* **TASK STATEMENT**
The copy you give must match the lines from the top of the data through the line containing "row order: Share" exactly, and it must hold no pictures.

Source data

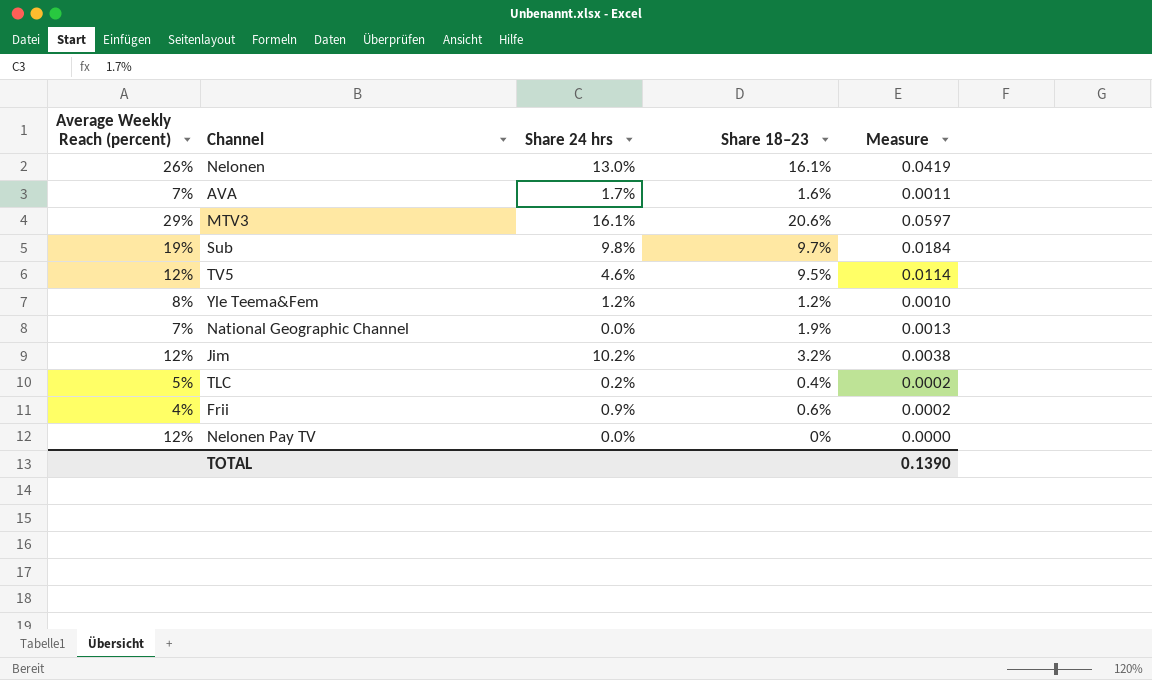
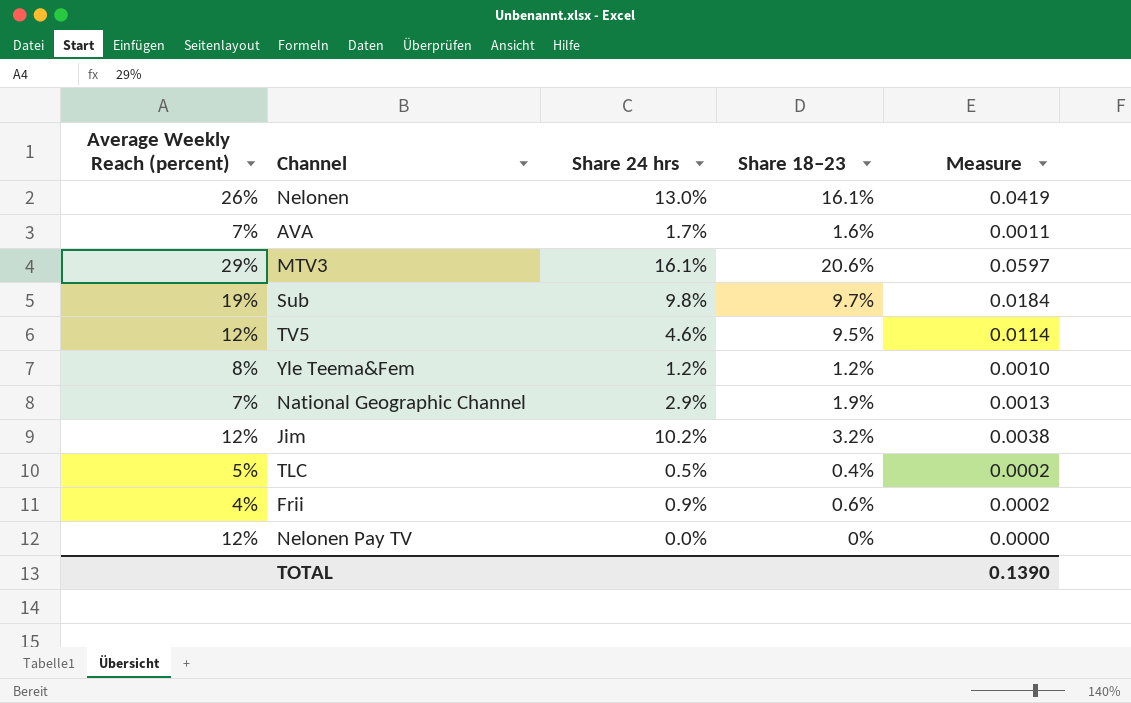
National Geographic Channel | Share 24 hrs: 0.0% -> 2.9%
TLC | Share 24 hrs: 0.2% -> 0.5%

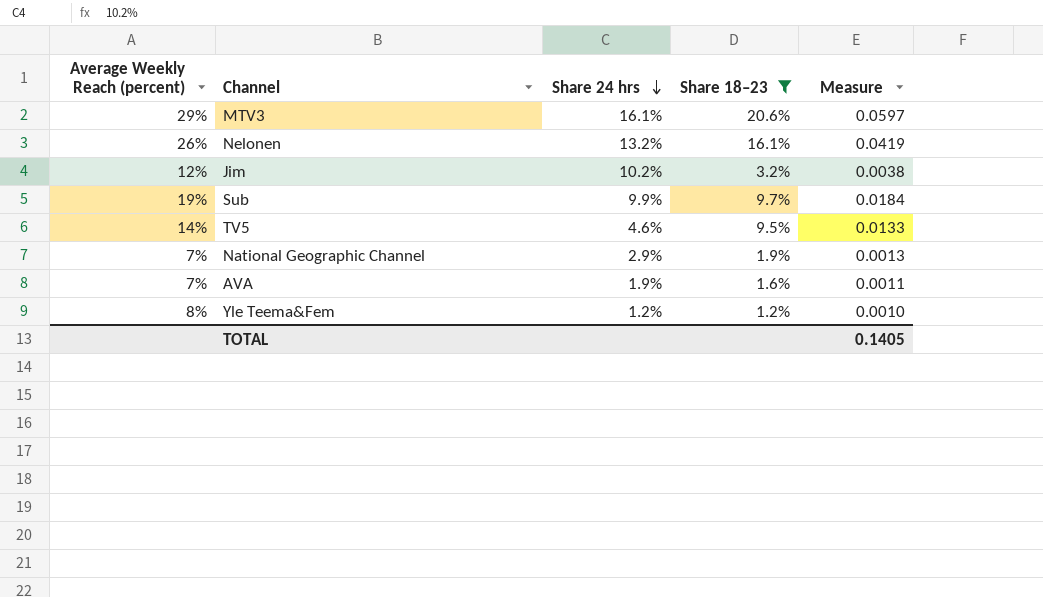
filter: none -> Share 18–23 >= 1.2%
row order: none -> Share 24 hrs descending
Nelonen | Share 24 hrs: 13.0% -> 13.2%
Sub | Share 24 hrs: 9.8% -> 9.9%
TV5 | Average Weekly Reach (percent): 12% -> 14%
TV5 | Measure: 0.0114 -> 0.0133
AVA | Share 24 hrs: 1.7% -> 1.9%
TOTAL | Measure: 0.1390 -> 0.1405

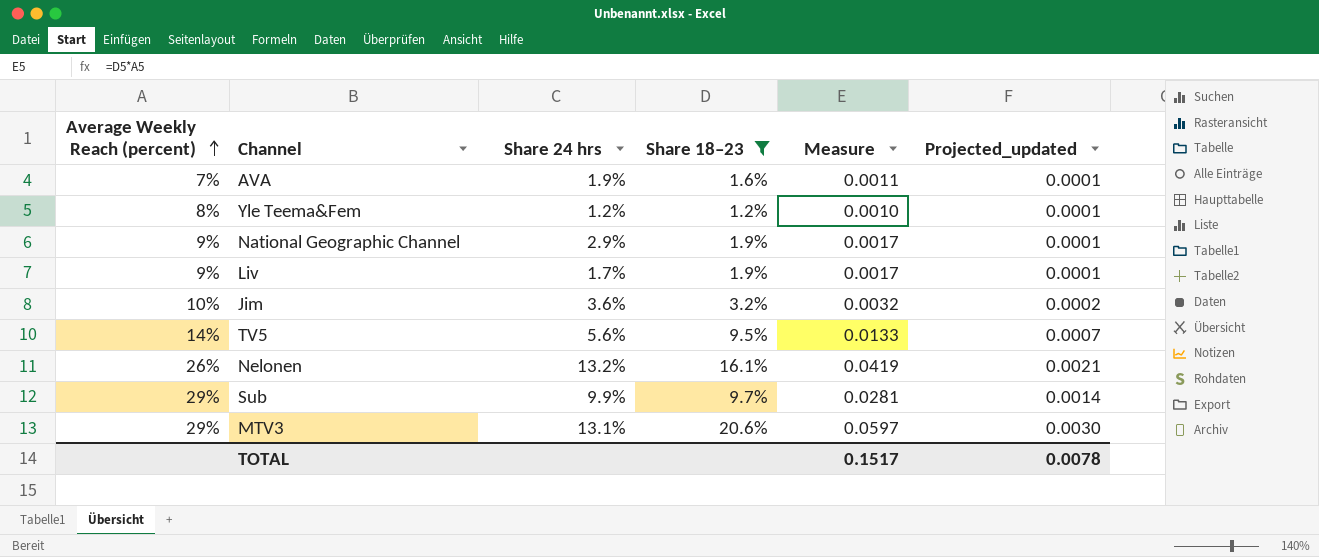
row order: Share 24 hrs descending -> Average Weekly Reach (percent) ascending
column Projected_updated | formula: none -> [Measure] * 0.05
National Geographic Channel | Average Weekly Reach (percent): 7% -> 9%
National Geographic Channel | Measure: 0.0013 -> 0.0017
row Liv: none -> 9% | 1.7% | 1.9% | 0.0017 | 0.0001
Jim | Average Weekly Reach (percent): 12% -> 10%
Jim | Share 24 hrs: 10.2% -> 3.6%
Jim | Measure: 0.0038 -> 0.0032
TV5 | Share 24 hrs: 4.6% -> 5.6%
Sub | Average Weekly Reach (percent): 19% -> 29%
Sub | Measure: 0.0184 -> 0.0281
MTV3 | Share 24 hrs: 16.1% -> 13.1%
TOTAL | Measure: 0.1405 -> 0.1517

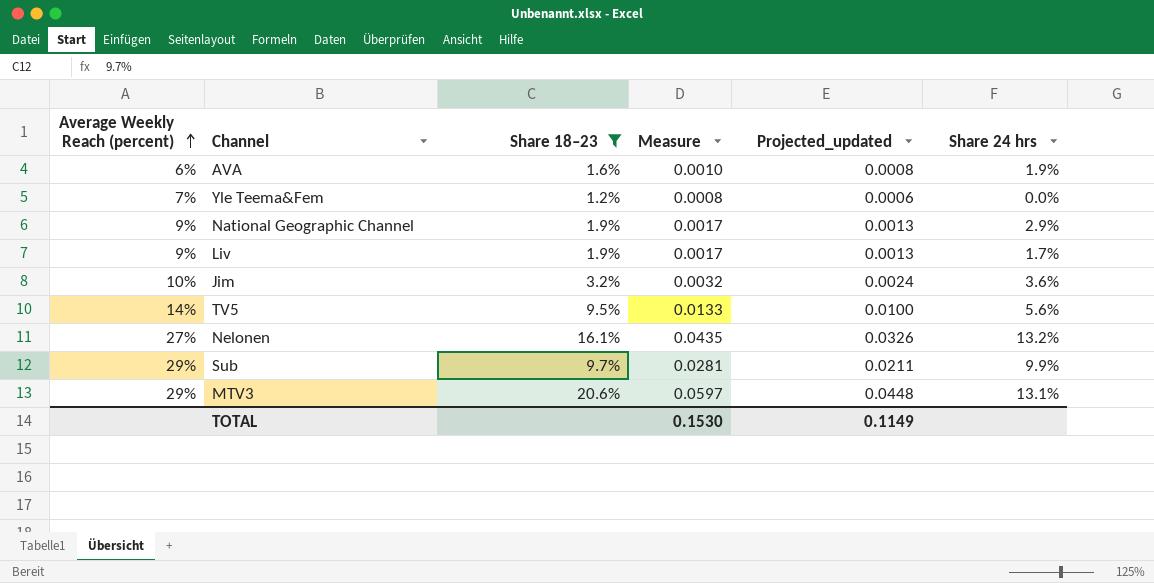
column Projected_updated | formula: [Measure] * 0.05 -> [Measure] * 0.75
column Share 24 hrs | position: 3 -> 6
AVA | Average Weekly Reach (percent): 7% -> 6%
AVA | Measure: 0.0011 -> 0.0010
Yle Teema&Fem | Average Weekly Reach (percent): 8% -> 7%
Yle Teema&Fem | Measure: 0.0010 -> 0.0008
Yle Teema&Fem | Share 24 hrs: 1.2% -> 0.0%
Nelonen | Average Weekly Reach (percent): 26% -> 27%
Nelonen | Measure: 0.0419 -> 0.0435
TOTAL | Measure: 0.1517 -> 0.1530
TOTAL | Projected_updated: 0.0078 -> 0.1149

* **SOLVED PROBLEM**
National Geographic Channel | Share 24 hrs: 0.0% -> 2.9%
TLC | Share 24 hrs: 0.2% -> 0.5%

filter: none -> Share 18–23 >= 1.2%
row order: none -> Share 24 hrs descending
Nelonen | Share 24 hrs: 13.0% -> 13.2%
Sub | Share 24 hrs: 9.8% -> 9.9%
TV5 | Average Weekly Reach (percent): 12% -> 14%
TV5 | Measure: 0.0114 -> 0.0133
AVA | Share 24 hrs: 1.7% -> 1.9%
TOTAL | Measure: 0.1390 -> 0.1405

row order: Share 24 hrs descending -> Average Weekly Reach (percent) ascending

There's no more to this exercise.